The custom car phenomenon is as old as the second-hand car, yet somehow the decades which stick in the mind as their heyday are the 1960s and 1970s. If you didn’t have a dune buggy or a van with outrageously flared arches and an eye-hurting paint job you were nothing in those days — or at least that’s what those of us who were too young to possess such vehicles except as posters on our bedroom walls were led to believe. Periscope Films have put up a period guide from the early 1970s on how to build your own dune buggy, and can we just say it’s got us yearning to drive something just as outrageous?

Of course, auto salvage yards aren’t bursting with Beetles as donor cars in 2024, indeed the accident-damaged model used in the film would almost certainly now be lovingly restored instead of being torn apart to make a dune buggy. We’re taken through the process of stripping and shortening the Beetle floorpan, for which we’re thankful that in 2024 we have decent quality cutting disks, and watching the welder joining thin sheet metal with a stick welder gives us some serious respect for his skills.
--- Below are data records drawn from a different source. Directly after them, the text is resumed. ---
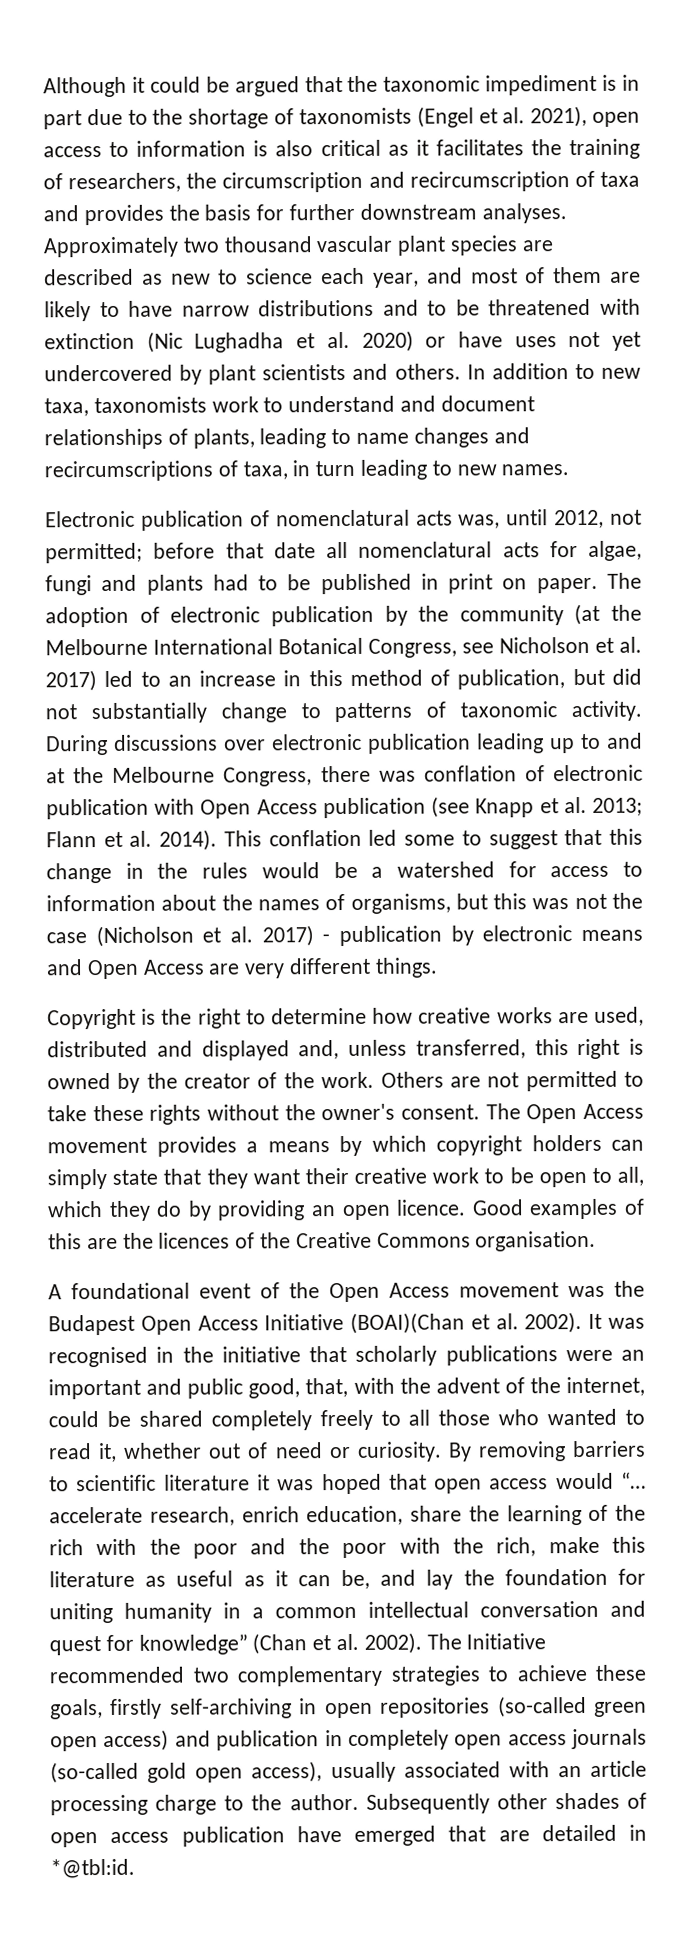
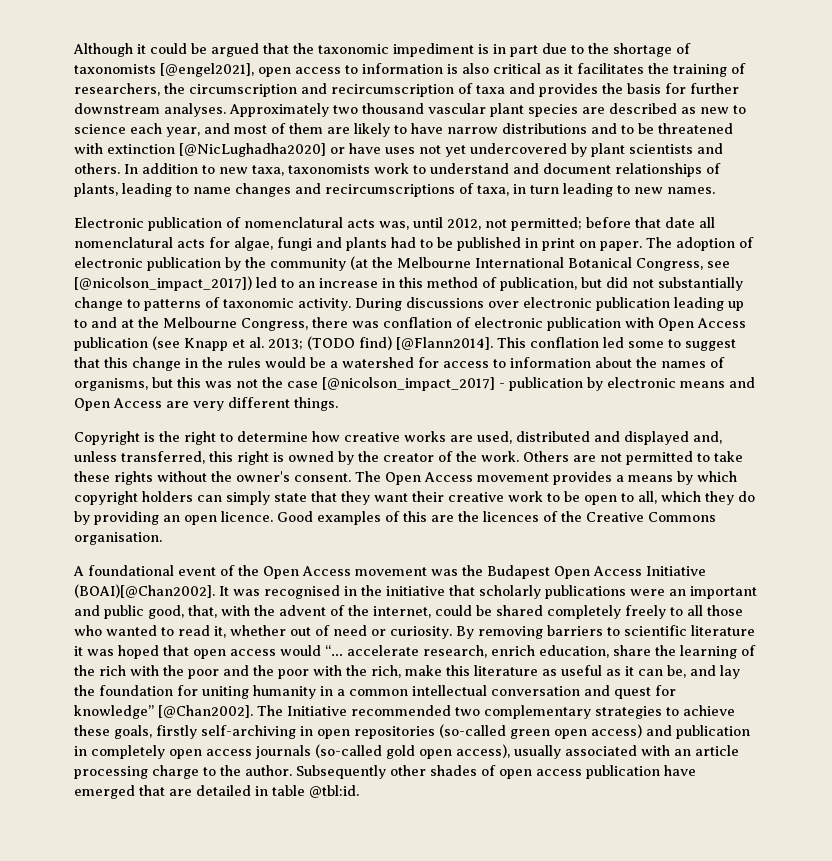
[416,105,588,128] (Engel et al. 2021), -> [160,63,254,77] [@engel2021],
[146,330,414,353] (Nic Lughadha et al. 2020) -> [179,143,326,157] [@NicLughadha2020]
[499,636,642,654] [45,670,97,692] Nicholson et al. 2017) -> [74,276,252,291] [@nicolson_impact_2017])
[46,829,218,851] Flann et al. 2014). -> [307,336,493,350] (TODO find) [@Flann2014].
[95,925,314,948] (Nicholson et al. 2017) -> [322,377,495,391] [@nicolson_impact_2017]
[350,1312,583,1334] (BOAI)(Chan et al. 2002). -> [74,584,215,598] (BOAI)[@Chan2002].
[252,1632,422,1655] (Chan et al. 2002). -> [158,705,253,718] [@Chan2002].
[50,1858,135,1879] *@tbl:id. -> [272,785,359,798] table @tbl:id.

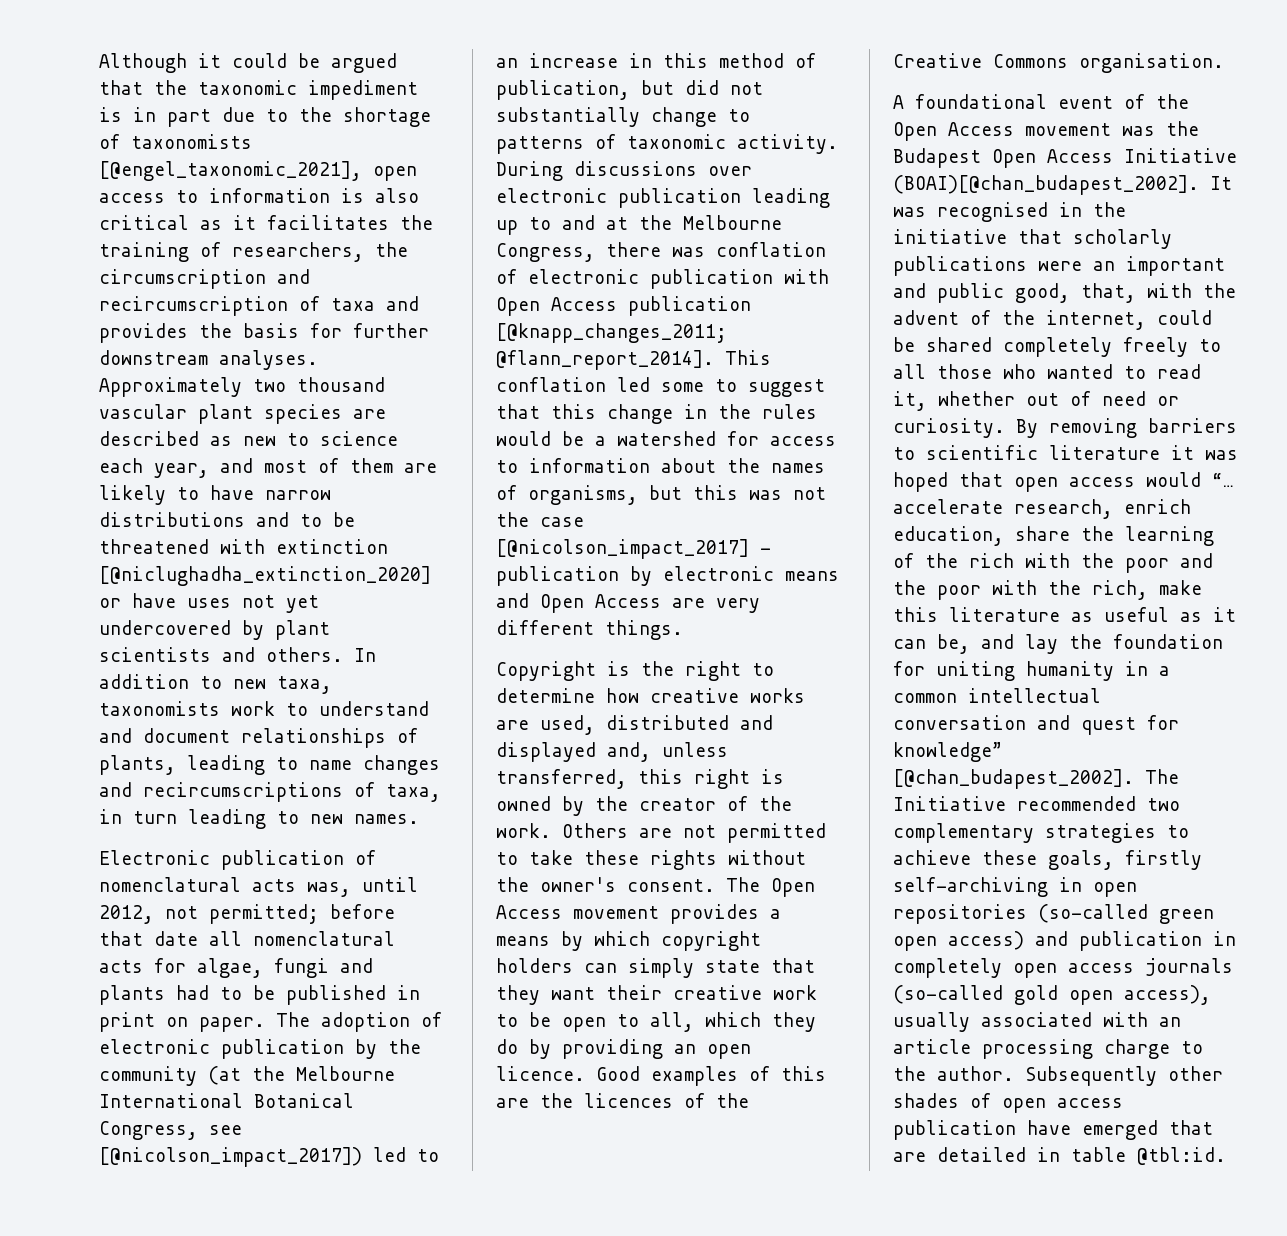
[160,63,254,77] [@engel2021], -> [99,161,362,181] [@engel_taxonomic_2021],
[179,143,326,157] [@NicLughadha2020] -> [99,566,431,586] [@niclughadha_extinction_2020]
[152,336,493,351] (see Knapp et al. 2013; (TODO find) [@Flann2014]. -> [496,323,727,343] [496,350,714,370] [@knapp_changes_2011; @flann_report_2014].
[74,584,215,598] (BOAI)[@Chan2002]. -> [893,175,1199,195] (BOAI)[@chan_budapest_2002].
[158,705,253,718] [@Chan2002]. -> [893,769,1134,789] [@chan_budapest_2002].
Perhaps the part of this video most likely to raise a smile is how it portrays building a car as easy. Anyone who has ever hacked a car to pieces will tell you that’s the easy part, and it’s the building something from the pile of rusty parts which causes so many projects to fail. But given an accident damaged Beetle and a buggy kit in 1972 would we have dug in and given it a try? Of course!

We’ve touched on the Beetle’s hackability in the past, but some of us believe that the crown of most hackable car rests elsewhere.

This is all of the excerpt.